Preheat oven to 350°F. Spray cookie sheets with nonstick cooking spray. Shape dough into 1-inch balls; place 2 inches apart on prepared cookie sheets.

Bake for 10–12 minutes or until golden brown. Cool for 2 minutes on cookie sheets; remove from cookie sheets.

Place powdered sugar in a plastic bag. transfer several cookies at a time to the bag while still warm. Gently shake until coated. Transfer cookies to a wire rack to cool. When completely cooled, gently shake cookies again in powdered sugar.

MAKES 28 COOKIES.

LEMON TASSIES

These dainty treats are fabulous for a wedding or baby shower. If summer berries are in season, top with a raspberry or blackberry and a fresh mint sprig.

1 (16.5-ounce) package refrigerated sugar cookie dough, well chilled

1 cup jarred lemon curd (or canned lemon pie filling)

Preheat oven to 350°F. Place paper liners in 28 miniature muffin cups.

Cut cookie dough in quarters lengthwise. Cut each quarter into 7 pieces. Place 1 piece into each prepared muffin cup and press down center to form a small well.

Bake for 7–11 minutes or until edges are deep golden (dough will appear slightly puffed). Remove to wire racks and cool completely.

Remove tart shells in their paper cups from tin. Fill each tart shell with spoonful of lemon curd. Chill at least 30 minutes or until ready to serve.

MAKES 28 TASSIES.

Baker’s Note

For a pretty presentation, consider drizzling with White Chocolate Drizzle on page 361.

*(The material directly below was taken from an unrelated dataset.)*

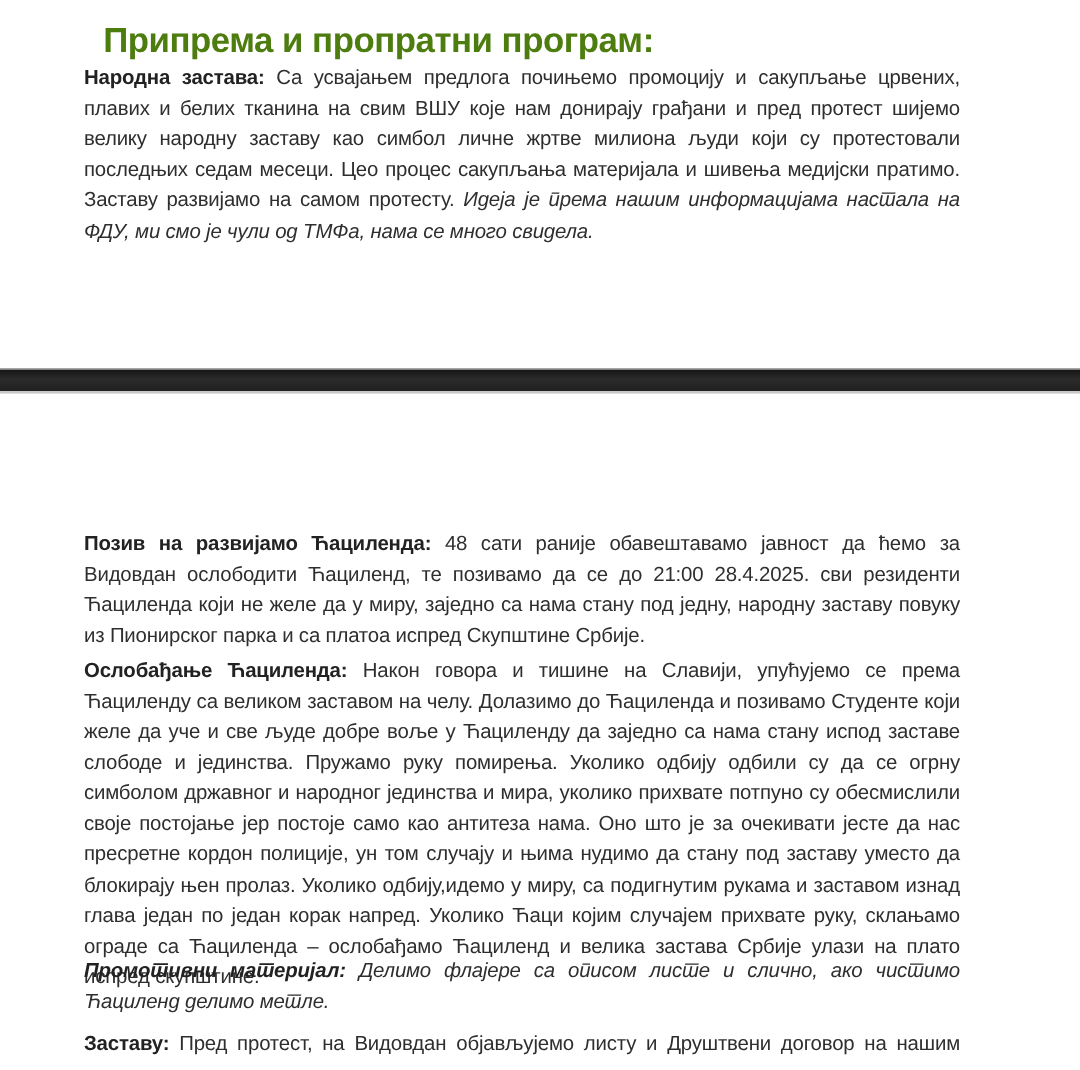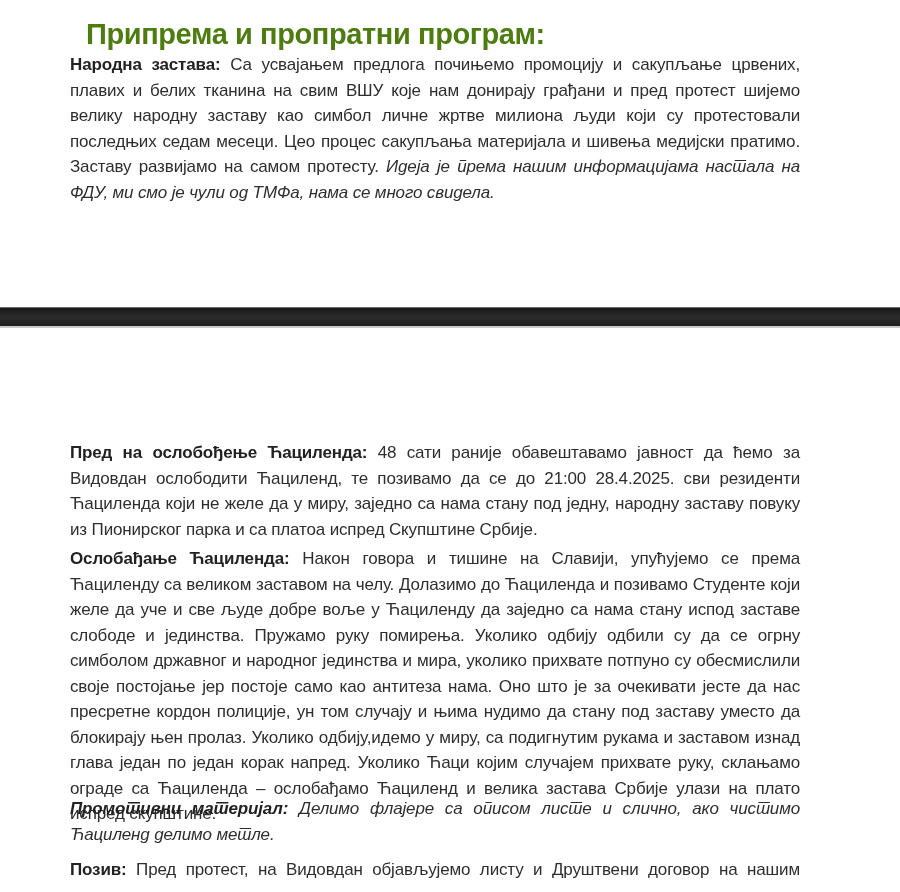"Пред на ослобођење Ћациленда:" strong { text: Пред на ослобођење -> Позив на развијамо }
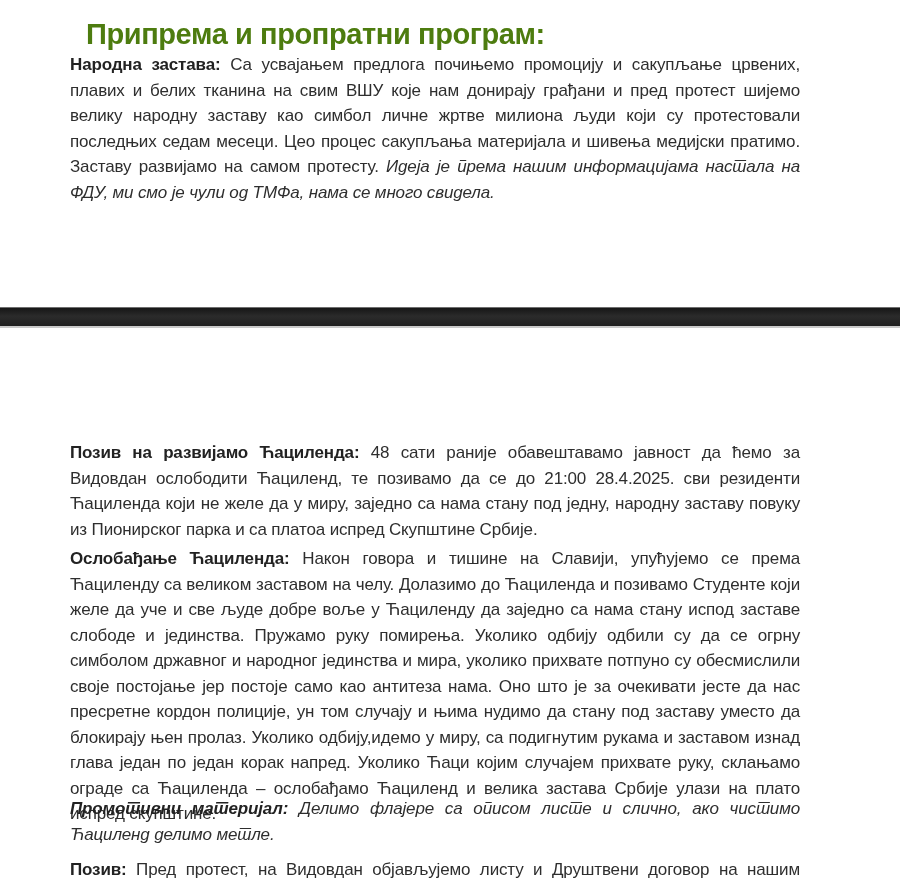"Позив:" strong { text: Позив -> Заставу }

LEMONY HIDDEN KISS COOKIES

When I’m feeling self-indulgent on trips home to California, I stop in at a small bakery just blocks from my parents’ home. There I pick up a double mocha (with extra whipped cream) and one of their specialties, a lemon cookie drizzled with milk chocolate. This is my own sweet version. The milk chocolate is both snuggled inside the dough and drizzled on top.

1 (16.5-ounce) roll refrigerated sugar cookie dough, well chilled

1 teaspoon lemon extract

20 milk chocolate candy kisses, unwrapped

½ cup milk (or semisweet) chocolate chips

1 tablespoon vegetable shortening

Preheat oven to 375°F. Spray cookie sheets with nonstick cooking spray.

Crumble cookie dough into large bowl. Sprinkle with lemon extract; mix well with fingers or wooden spoon.

Shape about 1 tablespoon dough around each candy kiss, covering completely. Roll in hands to form a ball; place on cookie sheets.

Bake for 8–11 minutes or until cookies are set and bottoms are light golden brown. Cool for 1 minute on cookie sheets. Transfer to wire racks and cool completely.

Combine chocolate chips and shortening in a small saucepan; cook, stirring, over low heat until melted and smooth. Drizzle over cooled cookies. Let stand until set. Store in tightly covered container.

MAKES 20 COOKIES.

Baker’s Note

You can use any other flavor of extract—orange, maple, mint, rum, brandy—in place of the lemon, or leave it out altogether.

LOLLIPOP COOKIES

Looking for a great birthday party activity for a group of little girls? Make several batches of these cookies, set out the icing, candies, and sprinkles, and you’ll have a great party all wrapped up. For an even fancier, festive option, buy extra-long wooden sticks (found in craft stores), place the finished cookies in small vases, and tie with ribbon.

1 (18.25-ounce) package vanilla cake mix

1/3 cup vegetable oil

2 large eggs

24 wooden sticks with rounded ends

1 recipe Cookie Decorating Icing (see page 365)

Assorted decorating candies and nonpareils

Preheat oven to 375°F. Position oven rack in middle of oven. Set aside an ungreased cookie sheet.

Place the cake mix, oil, and eggs in a large bowl. Blend with an electric mixer set on low speed for 1–2 minutes, until mixture is blended and all dry ingredients are moistened.